Saved entries
--------------------------------------------------

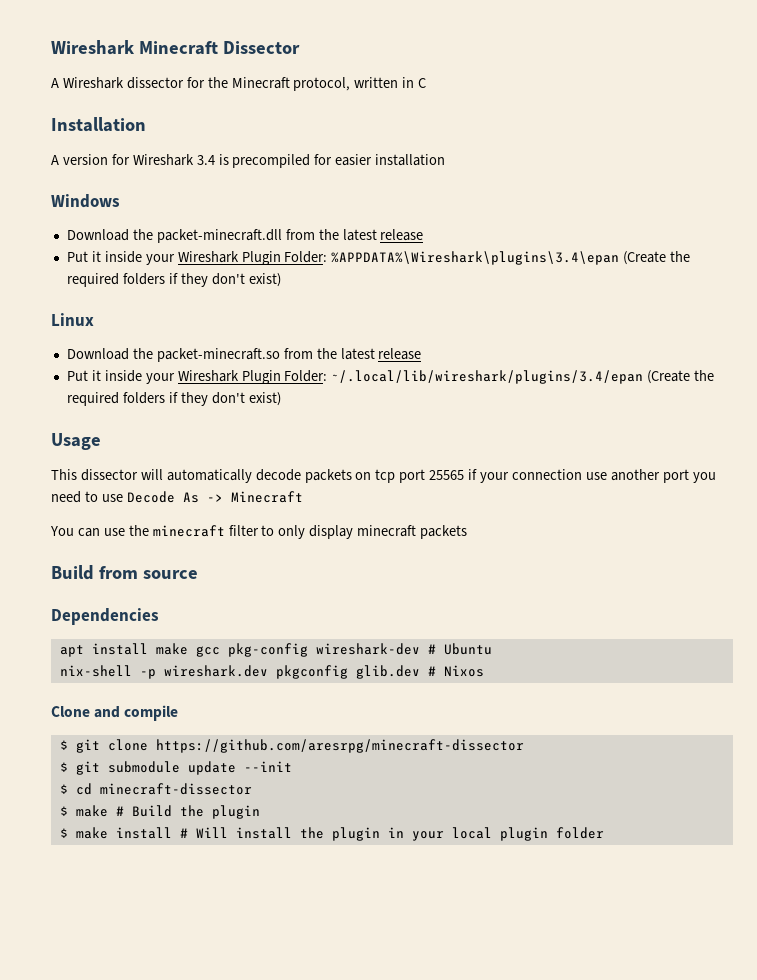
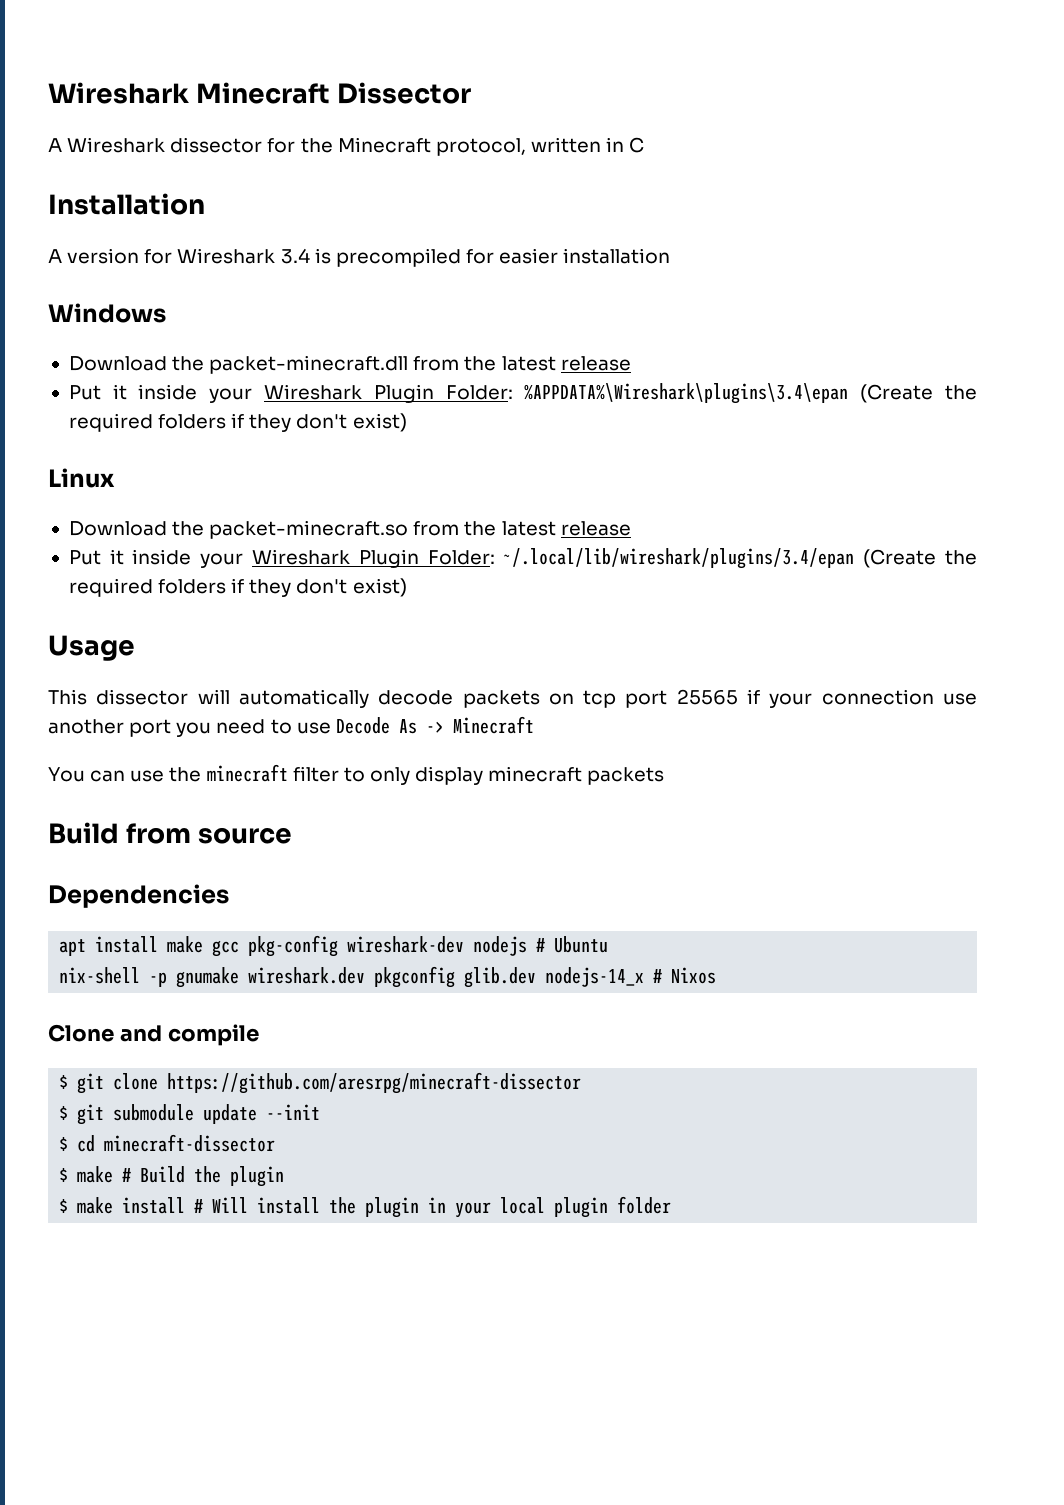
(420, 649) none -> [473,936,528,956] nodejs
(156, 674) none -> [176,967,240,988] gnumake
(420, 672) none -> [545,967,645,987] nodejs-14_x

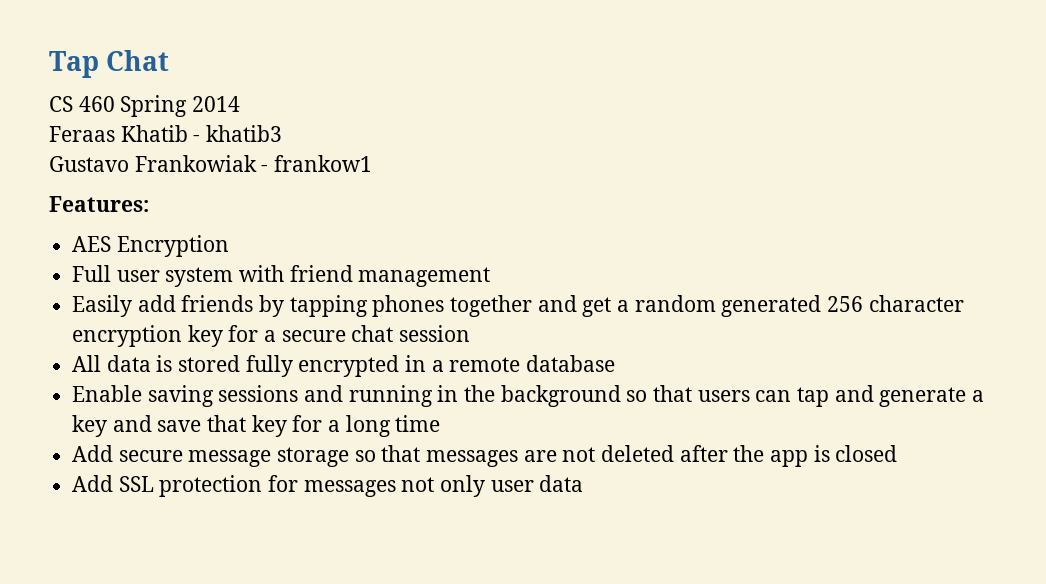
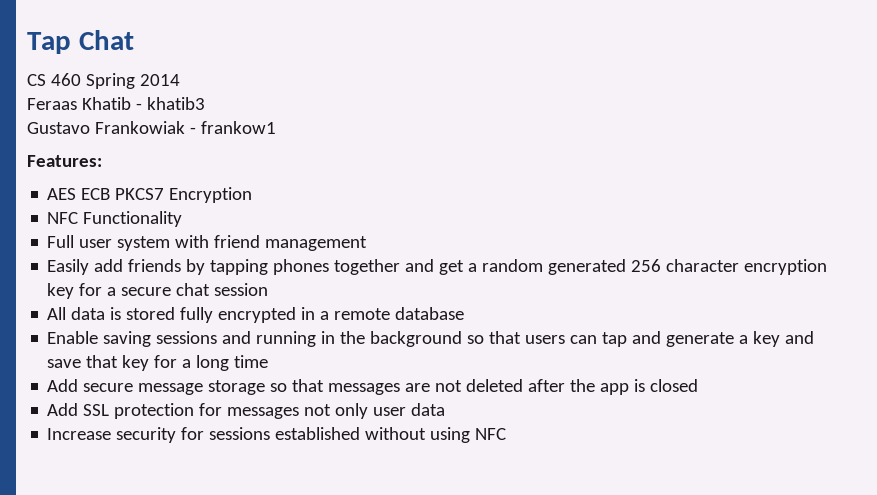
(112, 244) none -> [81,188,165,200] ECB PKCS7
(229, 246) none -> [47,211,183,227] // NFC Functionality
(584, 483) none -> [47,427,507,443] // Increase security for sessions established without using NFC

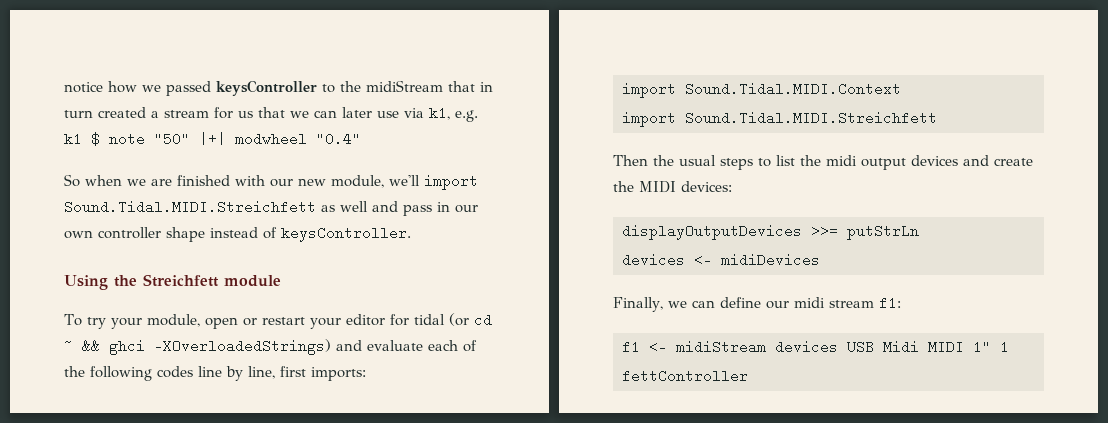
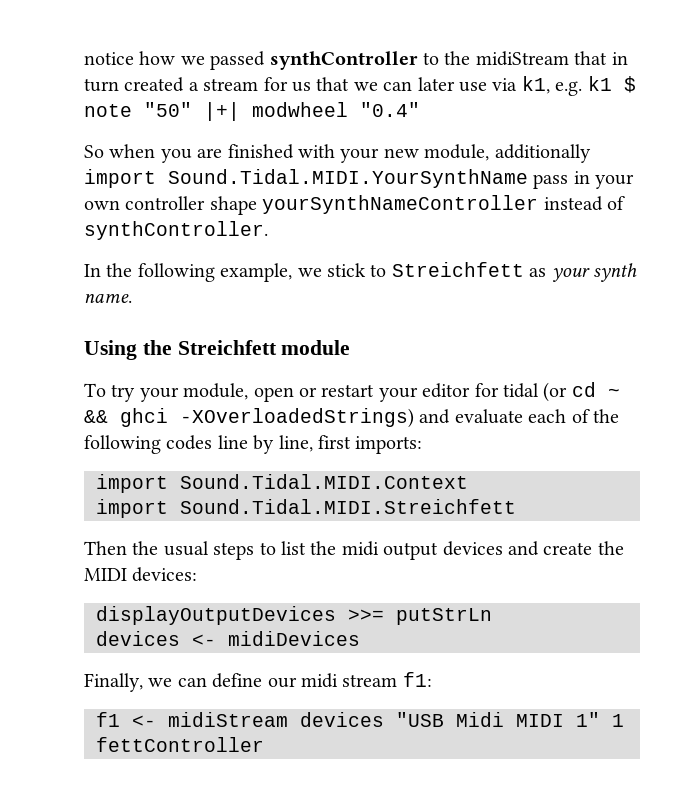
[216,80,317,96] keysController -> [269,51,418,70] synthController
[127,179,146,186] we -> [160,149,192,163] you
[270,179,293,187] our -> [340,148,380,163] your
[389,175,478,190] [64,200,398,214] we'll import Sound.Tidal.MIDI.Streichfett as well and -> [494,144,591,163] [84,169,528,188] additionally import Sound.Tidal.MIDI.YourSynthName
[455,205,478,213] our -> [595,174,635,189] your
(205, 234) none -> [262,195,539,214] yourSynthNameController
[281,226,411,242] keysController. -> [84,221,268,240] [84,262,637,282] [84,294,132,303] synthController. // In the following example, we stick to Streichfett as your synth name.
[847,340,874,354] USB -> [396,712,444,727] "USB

--------------------------------------------------

### Try it
Check each line of the records above for the string "keysController", and report every line that has it.

### Solution for this task
[216,80,317,96] keysController -> [269,51,418,70] synthController
[281,226,411,242] keysController. -> [84,221,268,240] [84,262,637,282] [84,294,132,303] synthController. // In the following example, we stick to Streichfett as your synth name.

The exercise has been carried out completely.